The book was made possible through three grants from the Mondriaan Fund, the Prins Bernhard Cultuurfonds, and the Stokroos Foundation. We also launched a crowdfunding campaign and received generous financial support from private donors and Waternet, the water company managing Amsterdam's water.
// About the project
On 10 March 2020, just days before the world went into lockdown as the pandemic started its slow march of destruction, photographer Zindzi Zwietering launched her photo exhibition called Bron at the International Institute of Social Studies (ISS). Zwietering had travelled to Cape Town expecting an apocalyptic scenario in the weeks before Day Zero – the day on which the entire city’s taps would be turned off following the depletion of its water supplies. Her work documented life on the ground at the height of the crisis, revealing surprising and sometimes beautiful moments.
I also found myself in Cape Town during this time, in February 2018, observing how residents were coping with severe water restrictions imposed by the city's administration. My observations were closely linked to my PhD research on the same topic – how water users navigate changing water availability in urban contexts, especially due to drought. I was therefore invited to give a talk at the opening of the exhibition. This was the start of a fruitful multidisciplinary project.

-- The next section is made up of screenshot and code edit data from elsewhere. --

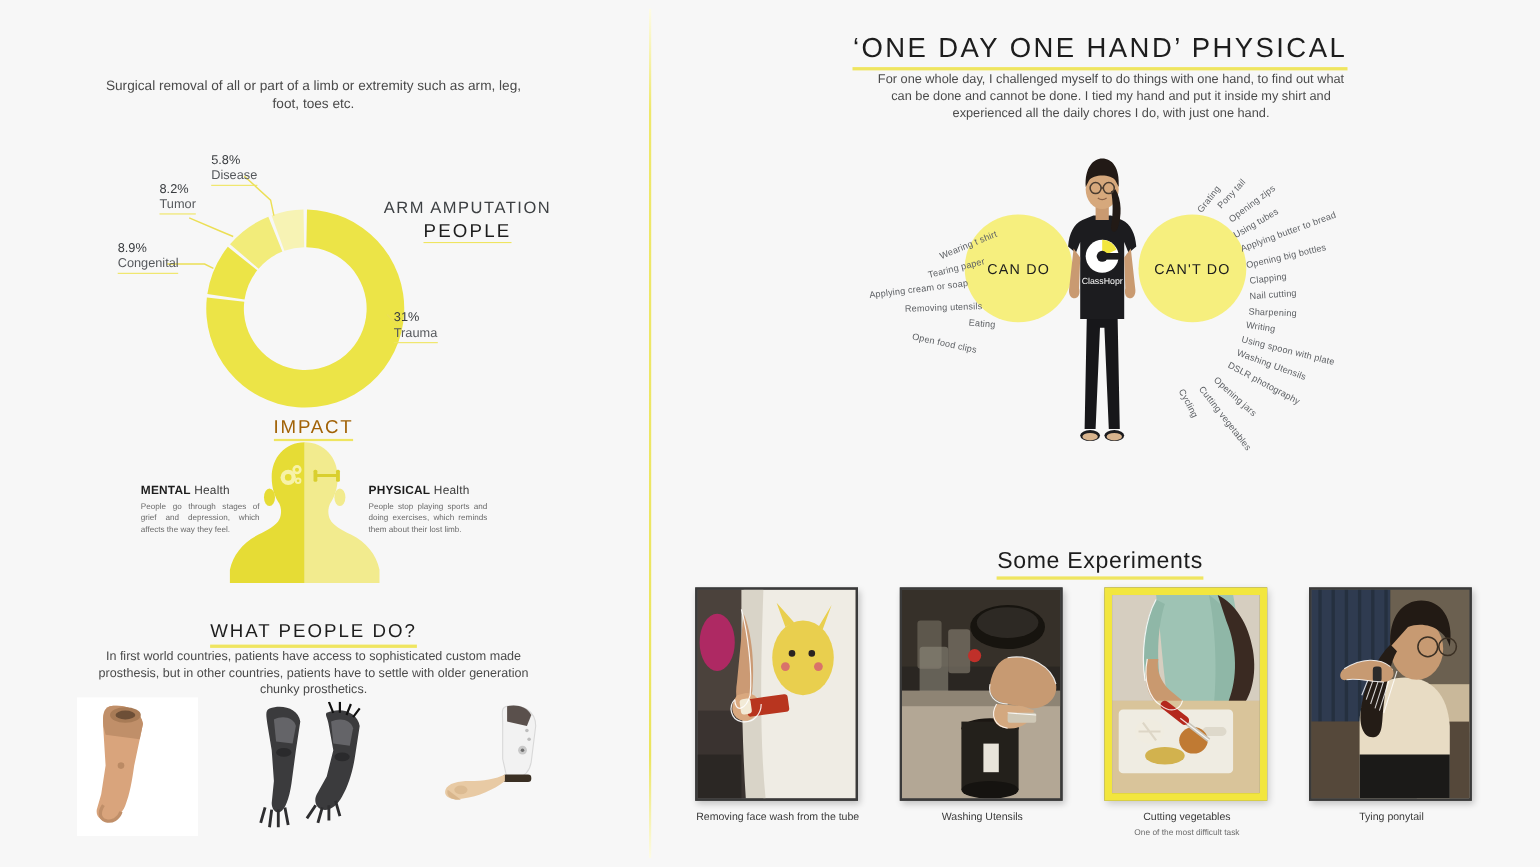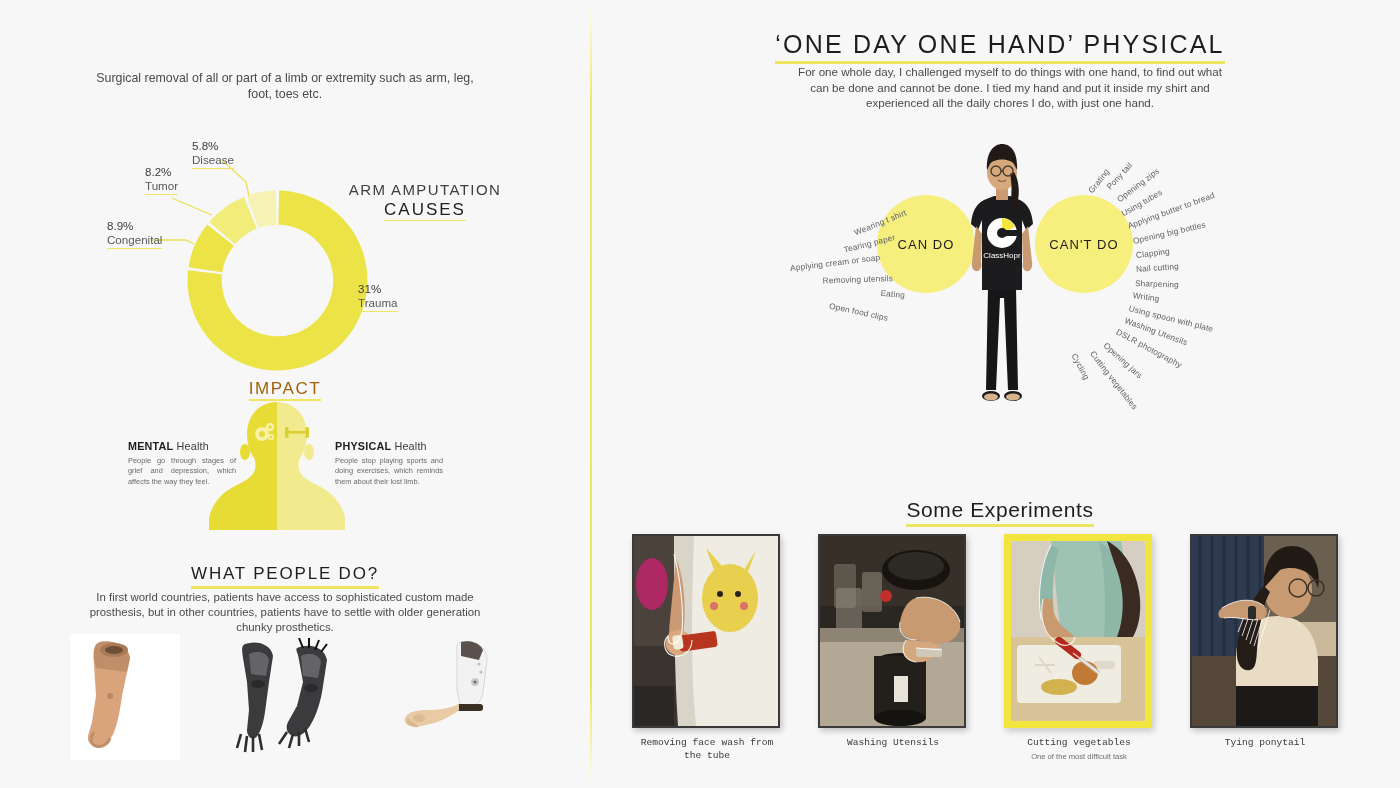--- a/index.html
+++ b/index.html
@@ -161,7 +161,7 @@
 
   <div class="causes-title">
     <div>ARM AMPUTATION</div>
-    <div class="big"><span style="border-bottom:1.6px solid #efe560;padding-bottom:1px;">CAUSES</span></div>
+    <div class="big"><span style="border-bottom:1.6px solid #efe560;padding-bottom:1px;">PEOPLE</span></div>
   </div>
 
   <div class="impact-title">

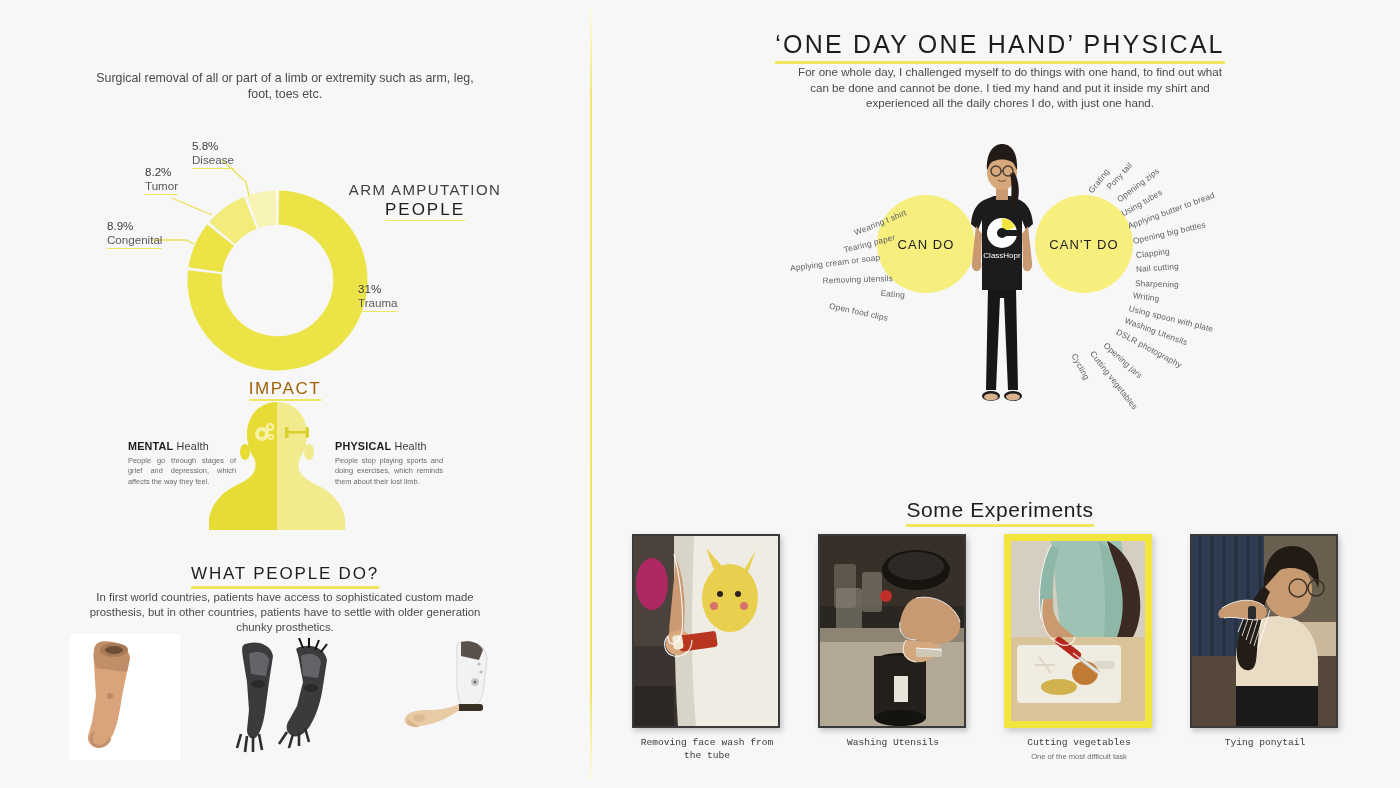--- a/index.html
+++ b/index.html
@@ -106,7 +106,7 @@
     box-shadow: 2px 3px 6px rgba(0,0,0,.22);
   }
   .exp-photo.highlight { border: 7px solid #f2e63e; box-shadow: 2px 3px 7px rgba(0,0,0,.2); }
-  .exp-cap { text-align: center; margin-top: 9px; font-size: 9.6px; line-height: 12.5px; color: #3a3a3a; font-family: Liberation Mono, monospace; }
+  .exp-cap { text-align: center; margin-top: 9px; font-size: 9.6px; line-height: 12.5px; color: #3a3a3a; }
   .exp-sub { text-align: center; font-size: 7.6px; color: #6e6e6e; margin-top: 2px; }
 </style>
 </head>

Then, in June 2020, during the lockdown, Zindzi and I were invited to talk at a world café hosted by a handful of Belgian organisations including 11.11.11, Oxfam-Wereldwinkels, Broederlijk Delen, MO* and Dienst Ontwikkelingssamenwerking Stad Antwerpen. We reflected on how water users make sense of changing water availability in urban contexts through a reflection of Cape Town’s water crisis. At that time, a drought was sweeping through Western Europe, leading to water restrictions and new understandings of the value of water. Our observations, we hope, could help water users in high-income countries who had likely never faced water shortages to better understand changing water availability.